Ellen Burstyn in Requiem for a Dream (2000)

She just really, really wanted to be on television and fit into that red dress. Ellen Burstyn’s wall-rattling performance in Darren Aronofsky’s shocking drama reminds us that being a drug fiend doesn’t necessarily mean breaking the law. Or involve any kind of fun. With his trademark hammer-to-the-head subtlety, Aronofsky makes the point that pharmaceutical substances can be just as addictive and dangerous as any narcotic.

That includes diet pills, the drug of choice for Burstyn’s Sara Goldfarb, who is determined to slim down through chemical assistance rather than good old fashioned diet and exercise. There’s an aching sadness and desperation in Burstyn’s performance that grabs your heart and squeezes it. We want the best for Sara, but, once she builds up a tolerance to her pills and receives a higher dosage from her blasé doctor, things go very badly very quickly.

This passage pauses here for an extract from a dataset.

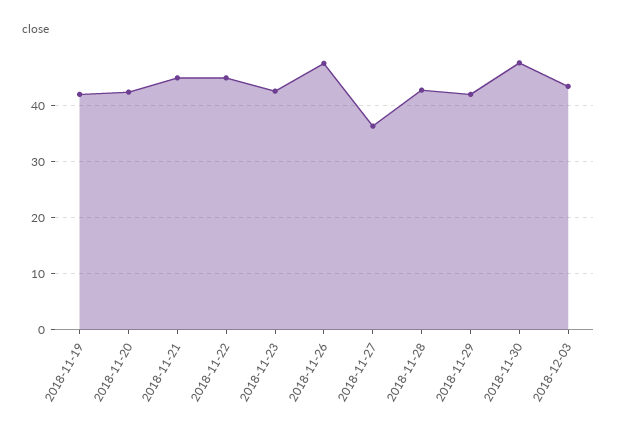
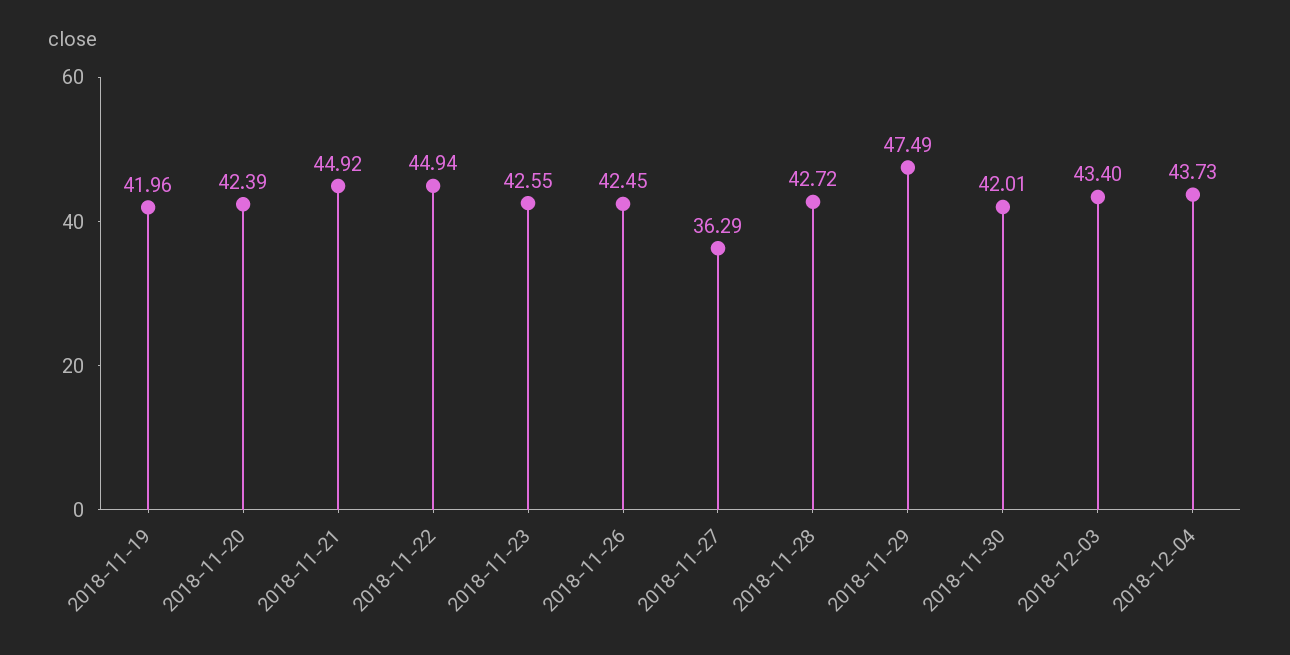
2018-11-26: 48 -> 42.45
2018-11-29: 42 -> 47.49
2018-11-30: 48 -> 42.01
2018-12-04: none -> 43.73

Dave O’Brien and Lillian Miles in Reefer Madness (1938)

They just really, really wanted to star in an insanely awful propaganda film created by wowsers attempting to convince youth that one toke of a joint will send them hurtling down an irreversible path resulting in heinous crimes, prison and insanity. This is the Know Your Dope Fiend scene from Fear and Loathing in Las Vegas, dramatised into a legendarily bad production, justly regarded as one of the worst movies ever made.

Ralph (Dave O’Brien) and Blanche (Lillian Miles) are drug-dealers, dope fiends and (as we learn in one very famous scene) fans of fast-paced piano music. The shrilly melodramatic plot engulfing them involves bad hallucinations, accidental death, murder, insanity and various forms of trauma. Not the greatest night out.